What about macquire university? heard it's good for commerce?

Any links with Macquire group?


----------



## disarray (7 June 2010)

*Re: Which university? Need an opinion*

that's macquarie university (no relation to macquarie bank)

in order of perceived prestige the uni's in sydney go

sydney uni
unsw
macquarie probably
other sydney uni's 

Uni Directory here

course wise any of those uni's are an acceptable place to receive a degree. Aus Uni Rankings. an important considering should be lifestyle and living costs, sydney is very expensive but multicultural metropolitan so you can find people from your culture easily.

UWA is isolated in the middle of freakin nowhere but perth is an awesome city, especially if you like the beach / outdoors.

ANU is in canberra which is cheap, not far from sydney / the snowfields but boring as cr@p most of the time

adelaide would be cheap but is like a country town compared to sydney


----------



## snowking (7 June 2010)

*Re: Which university? Need an opinion*

I have known plenty of people that have gone to ANU, studying finance law arts degrees. They have loved it because on campus you are basically in your own world and you are in the city centre, so close to everything. From what I've heard I would suggest to not discredit it based on claims Canberra is 'boring'

Based on what you have been accepted I would accept UNSW first with ANU as second option.

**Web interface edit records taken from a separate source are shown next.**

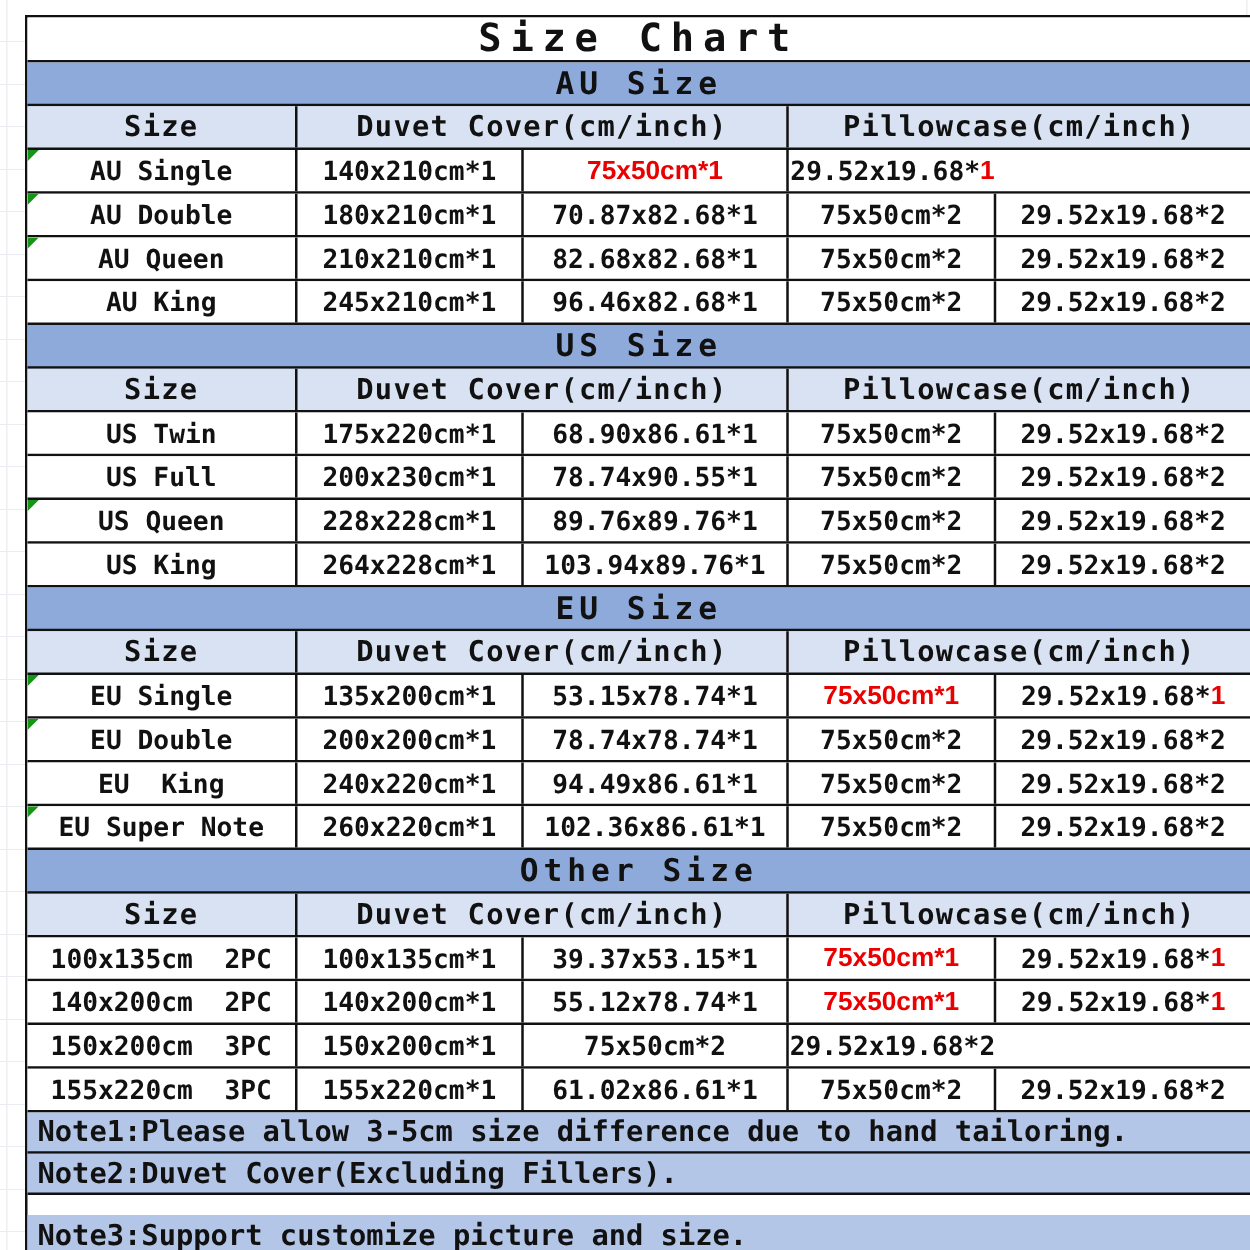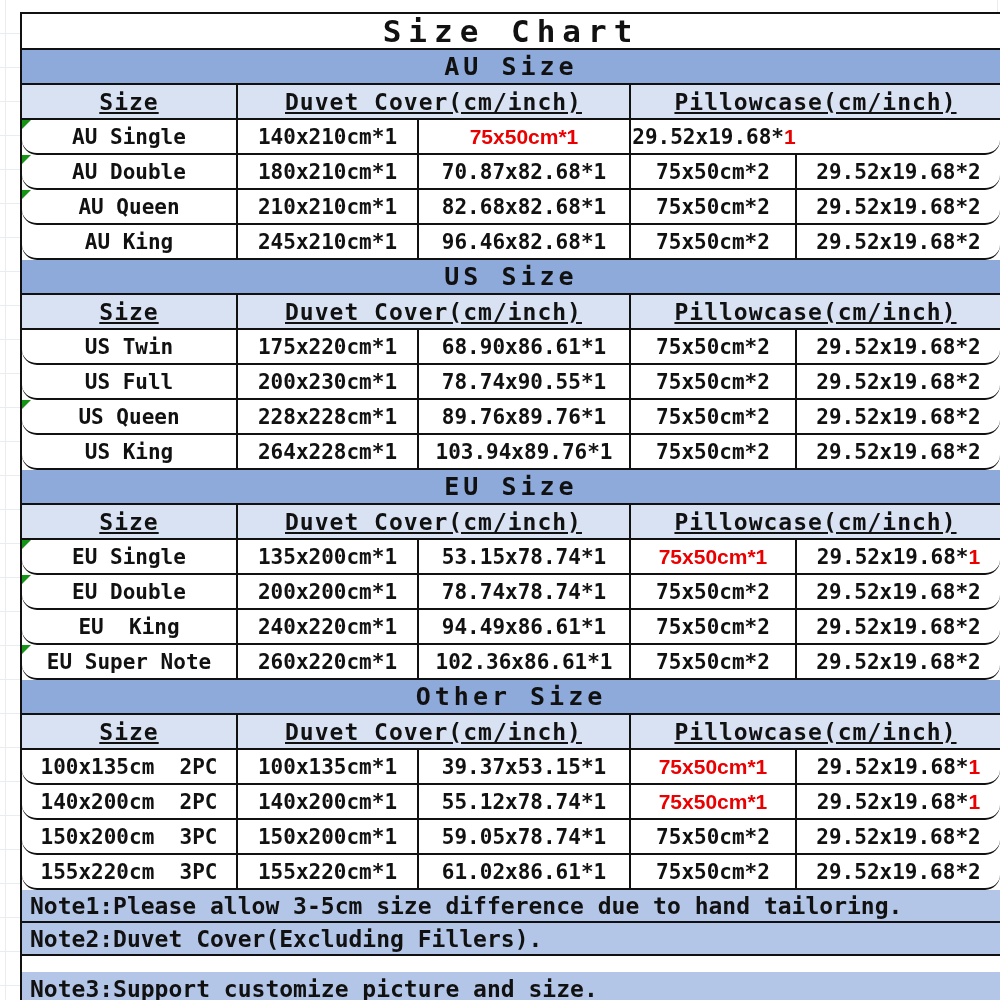--- a/index.html
+++ b/index.html
@@ -11,22 +11,22 @@
 
   .table{position:absolute;left:20px;top:12px;width:982px;border:2px solid #111;background:#fff;box-sizing:border-box;}
 
   .title-row{height:34px;border-bottom:2px solid #111;display:flex;align-items:center;justify-content:center;
              font-size:31px;font-weight:bold;letter-spacing:7px;background:#fff;}
 
   .sec-header{height:33px;border-bottom:2px solid #111;display:flex;align-items:center;justify-content:center;
               font-size:25px;font-weight:bold;letter-spacing:4px;background:var(--sec-bg,#8EAADB);}
 
   .row{display:grid;height:33px;border-bottom:2px solid #111;}
-  .data-row{grid-template-columns:216px 181px 212px 166px 203px;background:#fff;border-radius:15px;}
-  .col-hdr{grid-template-columns:216px 393px 369px;background:var(--hdr-bg,#D9E2F3);text-decoration:underline;}
+  .data-row{grid-template-columns:216px 181px 212px 166px 203px;background:#fff;}
+  .col-hdr{grid-template-columns:216px 393px 369px;background:var(--hdr-bg,#D9E2F3);}
 
   .cell{border-right:2px solid #111;display:flex;align-items:center;justify-content:center;
         white-space:pre;font-size:21px;font-weight:bold;box-sizing:border-box;position:relative;overflow:hidden;}
   .row .cell:last-child{border-right:none;}
   .col-hdr .cell{font-size:23px;letter-spacing:1px;}
 
   .marker{position:absolute;top:0;left:0;width:0;height:0;display:none;
           border-top:9px solid var(--marker-green,#169416);border-right:9px solid transparent;}
   .has-marker .marker{display:block;}
 
@@ -190,21 +190,20 @@
     <div class="cell c1"><span class="txt">140x200cm  2PC</span></div>
     <div class="cell c2">140x200cm*1</div>
     <div class="cell c3">55.12x78.74*1</div>
     <div class="cell c4 red-all">75x50cm*1</div>
     <div class="cell c5"><span>29.52x19.68*</span><span class="red-suf">1</span></div>
   </div>
 
   <div class="row data-row">
     <div class="cell c1"><span class="txt">150x200cm  3PC</span></div>
     <div class="cell c2">150x200cm*1</div>
-    <div class="cell c3">59.05x78.74*1</div>
     <div class="cell c4">75x50cm*2</div>
     <div class="cell c5">29.52x19.68*2</div>
   </div>
 
   <div class="row data-row">
     <div class="cell c1"><span class="txt">155x220cm  3PC</span></div>
     <div class="cell c2">155x220cm*1</div>
     <div class="cell c3">61.02x86.61*1</div>
     <div class="cell c4">75x50cm*2</div>
     <div class="cell c5">29.52x19.68*2</div>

Sydney is an awesome place to live and the Aus govt is looking to make Sydney a major financial hub, which could lead to increased investment in sydney commerce schools 

edit: i am not too sure on the other uni's so you will have to do your on research on them


----------



## Miner (7 June 2010)

jaronlee said:


> Ive been accepted to various group of eight, for a variety of courses.
> 
> But my mom and I have narrowed it to University of Adealide or University of New South wales bachelor (Double degree) Economics and Finance and B Economics majoring in Financial economics respectively.
> 
> ...




I would buy a book called Graduate Handbook from News Agency costing some $30 or so giving ratings of the universities, approximate cost, and other facilities.

Honestly if I am pursuing for a course in economics at graduate level then I will not seek  an opinion in ASF. (do not take personally but please see the logic).

ANU is one of the most known universities primarily for science and research degrees. 

You need to provide more information than very sketchy information you provided in your question excepting a career making decision from others in this forum.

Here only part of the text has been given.